On decrypter payload https://github.com/grafchokolo/psgroove

graf, is your payload to be used with psgroove?

yeah, psgroove, it uses 2 stages

boostrap is programmed into psgroove
payload is sent to ps3 via ethernet
payload is what does the real job :-)

i did it that way because you cannot program psgroove with large piece of code
bootstrap.bin have to be converted to C hex and inserted into psgroove descriptor

i can upload my psgroove descriptor, it's no problem
ok, here is my psgroove desc
http://pastie.org/1368027
just convert bootstrap.bin to payload.h with bin2hex tool i provided
the bytes after payload.h doesn't matter, they are just dummies

program your psgroove with this bootstrap
bootstrap has one purpose, it received payload.bin from me via ethernet and runs it :-)

this way i can run huge piece of code :-)
and do not need to reprogram my psgroove everytime, have just to change payload and it does something different

i'm using tcpdump to capture verything that comes back from ps3 and extract it then with pcap2bin

you can also use wireshark if you want to
payload.bin is sent to ps3 with sendfile tool i provided
and a self to decrypt e.g. is also sent with sendfile via ethernet
all data sent to ps3 is acked by ps3, to make sure that file transferred to ps3 is ok

because sometimes a ethernet frame can get lost

to be able to decrypt selfs you have first to edit main.c file and uncomment it, make sure only self decrypter will be called in main

except mm and gelic

to decrypt selfs, first run psgroove with programmed bootstrap
wait some time till it runsa
then send payload.bin

data sent to ps3 should be acked,sendfle will give you feedback
if it doesn't see any acks then there is a problem
i think here it would be best to test it with your ps3
when payload.bin is uploaded to ps3 it will be executed immediately
if the payload.bin does self decryption then it waits now for you to send it some SELF file to decrypt :-)

so send a SELF to ps3 with sendfile
but before that make sure you start tcpdump to capture the data coming back from ps3 :-)

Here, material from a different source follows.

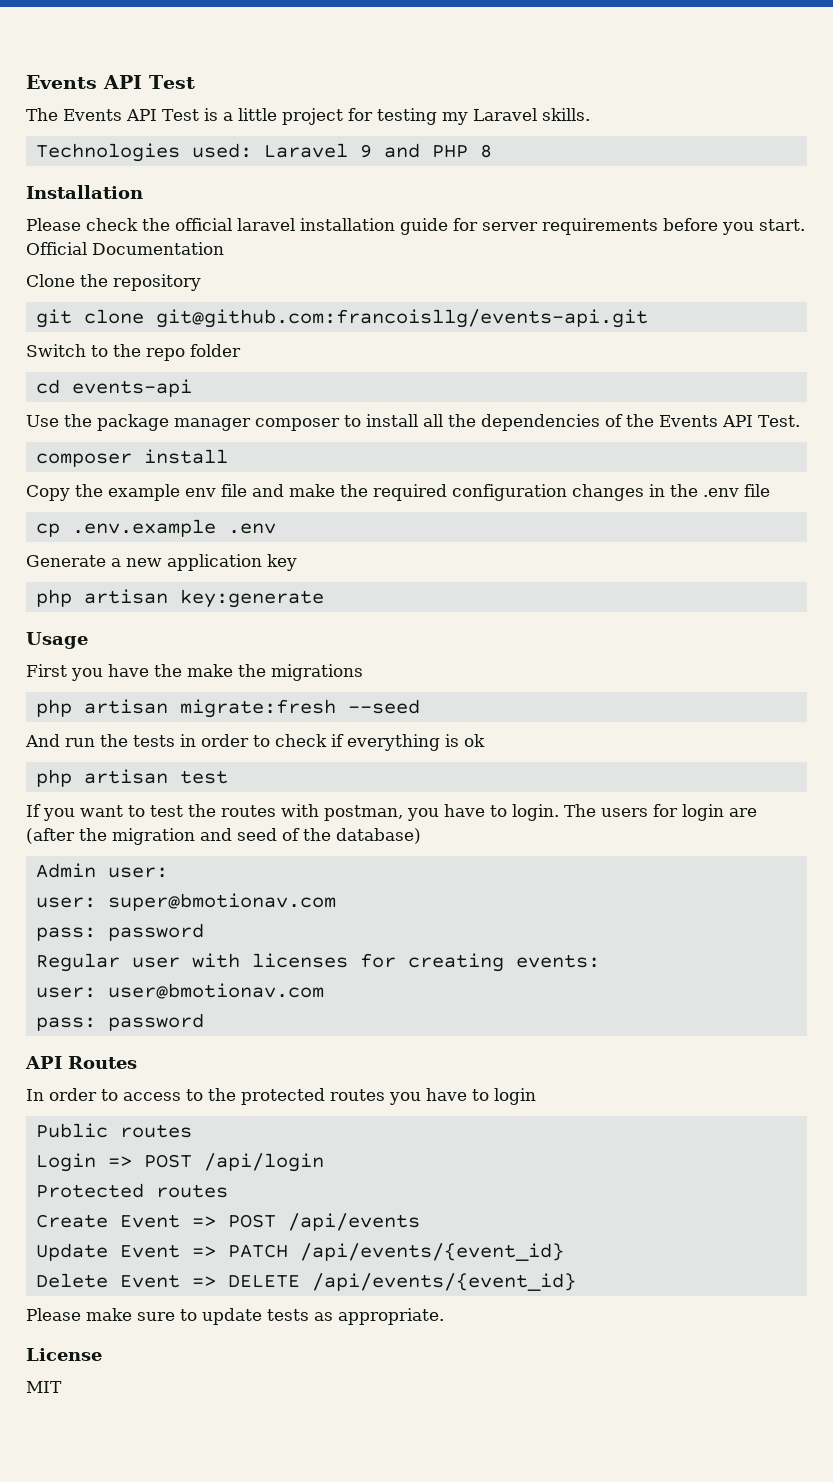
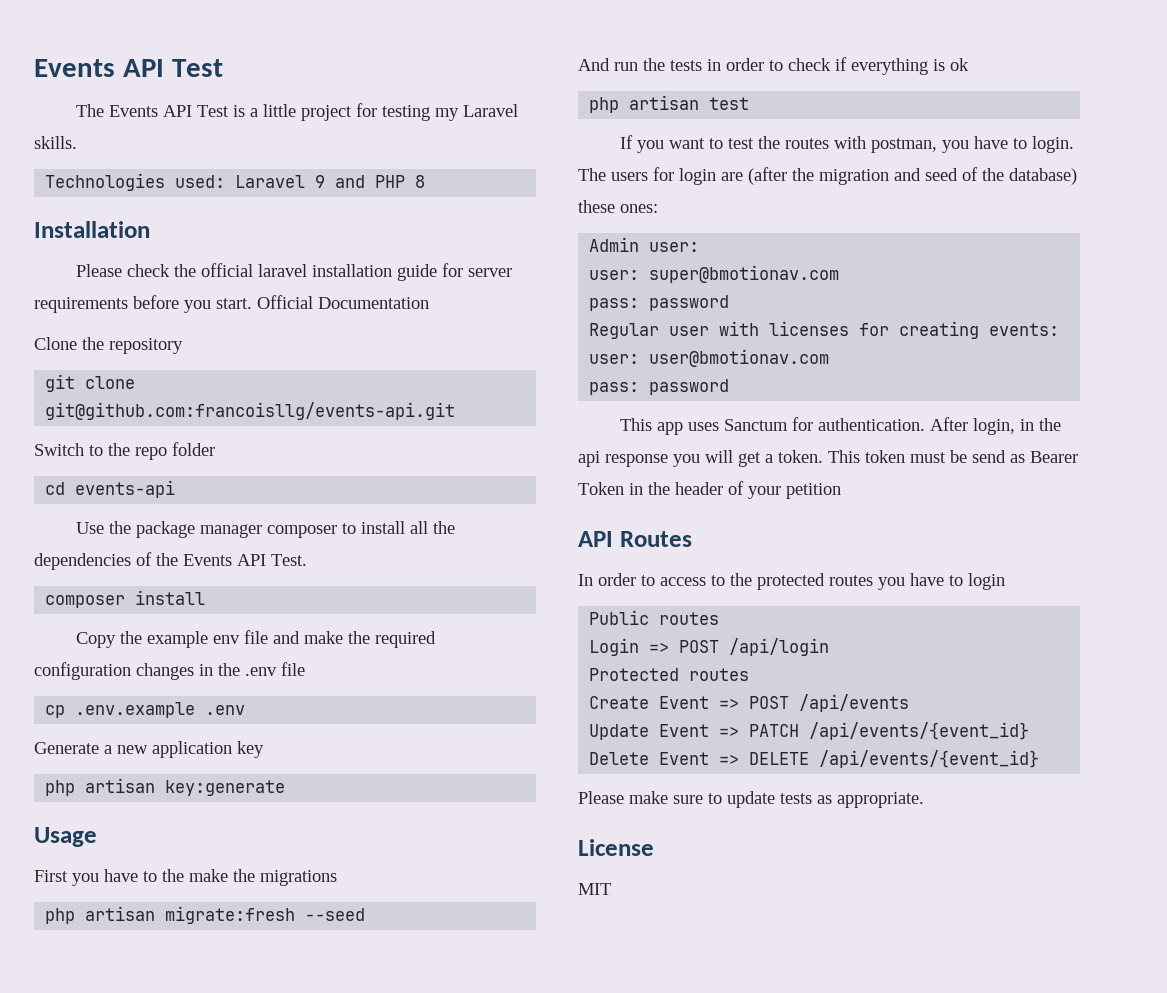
(149, 670) none -> [143,871,157,882] to
(421, 836) none -> [578,200,658,213] these ones:
(204, 1022) none -> [619,417,1061,435] [578,450,1078,467] [578,481,841,499] // This app uses Sanctum for authentication. After login, in the api response you will get a token. This token must be send as Bearer Token in the header of your petition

because the data will contain the decrypted SELF segments :-)
every decrypted self segment is sent using different Ethernet protocol field values

i do it for one purpose, to make extracting decrypted segments easier
here an example
if a SELF has 2 encrypted segments, i send 1st decrypted segment with Ethernet protocol field value 0xBEEF, and the 2nd one i send

with protocol (0xBEEF+1)

so to extract the 1st segment from tcpdump pcap file i just use "pcap2bin -p 0xBEEF "

so to extract the 2nd segment from tcpdump pcap file i just use "pcap2bin -p 0xBEF0 "

and now you have 2 decrypted segments :-) which are impatient to be loaded into IDA for reversing, but that's not all :-)
forgot to say. when self decrypter is done, ps3 should make 2 beeps :-)
you need also the right load addresses for those segments in order to be able to reverse it
self decrypter sends not only decrypted segments to you, it sends more data :-)
graf_chokolo> one of the packets sent to PC by self decrypter contains load address of segment, take a look at decrypt_self.c and you will understand what i mean

this paxket is sent just before the decrypted data is sent
so now you have everything to do reversing with IDA
just load these segments into IDA at right addresses

graf_chokolo says:

Hm, guys, i took a closer look at PS2 Soft EMU yesterday and it uses lots of LPM (Logical Performance Monitor) HV calls What for i wonder ? For debugging ?

PS2 soft emu kernel doesn’t use only HV calls, but it uses also syscalls in kernel itself

And PS2 emu uses A/V Manager and System Manager VUART

WOOOOOOOW It has also access to Dispatcher Manager VUART 10 !!!

PS2 emu uses e.g. 0×5005 (Authenticate PS2 Disc) service of Storage Manager

I see it will work eventually, and somebody will turn to be revolutionary.